Coming back down the grapevine, the geographic division between Northern and Southern California, I started to get a funny feeling –for years I took the seven-hour drive down South and, towards the end of that period of time, became increasingly sure that I was much too NorCal to be able to live in SoCal. (And people wonder why there are constant wars over what seem, to an outsider, like innocuous regional differences). It wasn’t so much that the place was unbearable. In fact, there are many redeeming qualities – the beautiful weather, the ocean, the great food (not only Mexican, but also a general interest in eating good quality, whole foods), the abundance of exciting things happening that you can only get in a big metropolis – to the greater Los Angeles area, but I was pretty sure that if I stayed, all the negative things would probably end up sucking out my soul. You see if you’re not careful, SoCal can get you thinking that things, rather than people are what matter most. You might end up thinking that having a sexy car is important because your car, of course is all about your identity. You may end up thinking you’re not thin enough, well-dressed enough or blonde enough. If you have a tendency, as I do, to getting caught up in aesthetic, it can be a slippery slope.
This isn’t to say that it doesn’t happen in my neck of the woods, but when you’re shopping at WinCo every week, it does have a tendency to keep you grounded in the reality of a variety of different lifestyles.
All that being said, I’m looking at this as a bit of a test. Decidedly, four years after having graduated from university, I’m pretty different.
Well, at least, I’ve a had a lot of experiences that have grown my perspective: seeing so many corners of the world, good relationships, bad relationships, new friends, hobbies, health issues, employment, unemployment, and disappointments. A lot has changed. And all of these things have altered my worldview.

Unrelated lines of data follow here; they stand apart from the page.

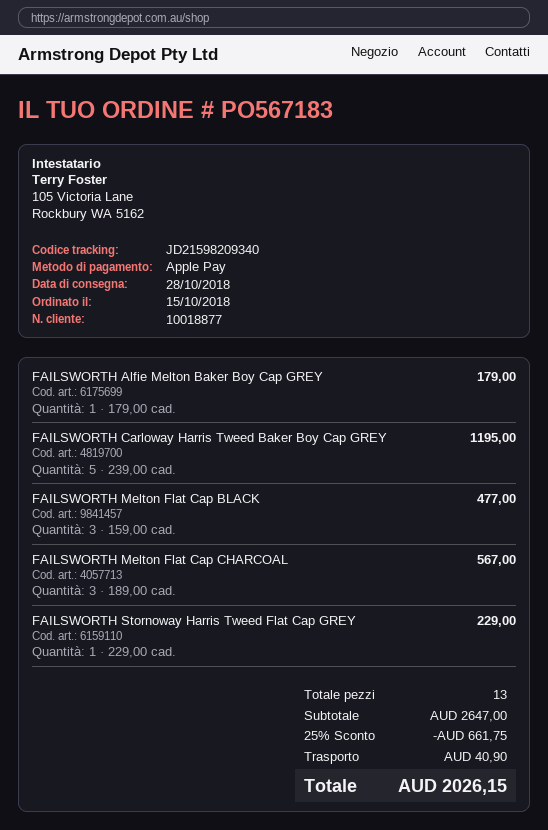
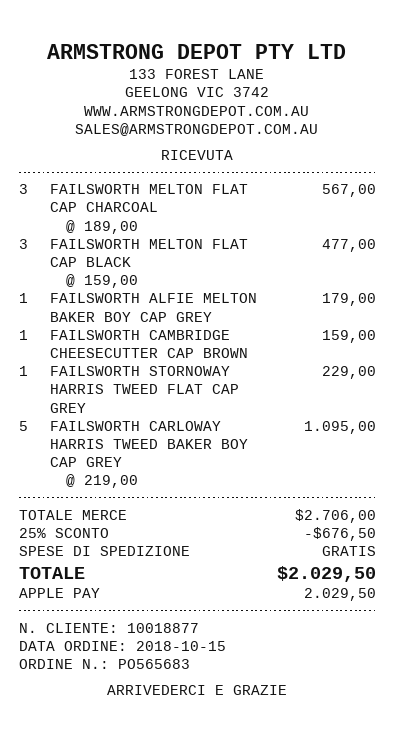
order number: PO567183 -> PO565683
FAILSWORTH Carloway Harris Tweed Baker Boy Cap GREY: 5 x 239.00 = 1195.00 -> 5 x 219.00 = 1095.00
FAILSWORTH CAMBRIDGE CHEESECUTTER CAP BROWN: none -> 1 x 159.00 = 159.00
subtotal: 2647.00 -> 2706.00
discount: 25% = 661.75 -> 25% = 676.50
shipping: 40.90 -> 0.00
total: 2026.15 -> 2029.50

So I’m interested to see how much more the me now can stomach what the me then found so utterly unappealing. It’s an intriguing question, the factor of perspective on our emotional response. I’ll be interested to see what things that irritated me then will pop right back up to the surface and which ones will make me that, nah, it’s not so bad after all.
I’m only here for a week, but it should be plenty of time to get a feel for it again. And, of course, see some friends who unlike me, have managed to maintain a semblance of class and a down to earth nature, despite the potential negative. But what can I say? They must be better people than I. So, we’ll see how the week goes.
12 ounces orzo (rice-shaped pasta)
2 tablespoons plus 1/2 cup olive oil
1 1/2 cups crumbled seasoned feta cheese (such as basil and tomato; about 6 ounces)
1 cup chopped red bell pepper
1 cup chopped yellow bell pepper
3/4 cup pitted Kalamata olives
1 cup chopped tomato
3 tablespoons fresh lemon juice
1 tablespoon white wine vinegar
1 tablespoon minced garlic
1 1/2 teaspoons dried oregano
1 teaspoon Dijon mustard
1 teaspoon ground cumin
Cook orzo in large pot of boiling salted water until tender but still firm to bite. Drain. Transfer to large bowl. Combine lemon juice, vinegar, garlic, oregano, mustard and cumin in small bowl. Gradually whisk in remaining 1/2 cup olive oil. Season dressing to taste with salt and pepper and add to warm orzo. Allow to cool slightly.
Toss with 2 tablespoons olive oil. Add crumbled feta cheese, chopped bell peppers, Kalamata olives and tomatoes.
Add dressing to orzo mixture and toss to blend. Season to taste with salt and pepper. (Can be prepared 6 hours ahead. Cover and refrigerate.)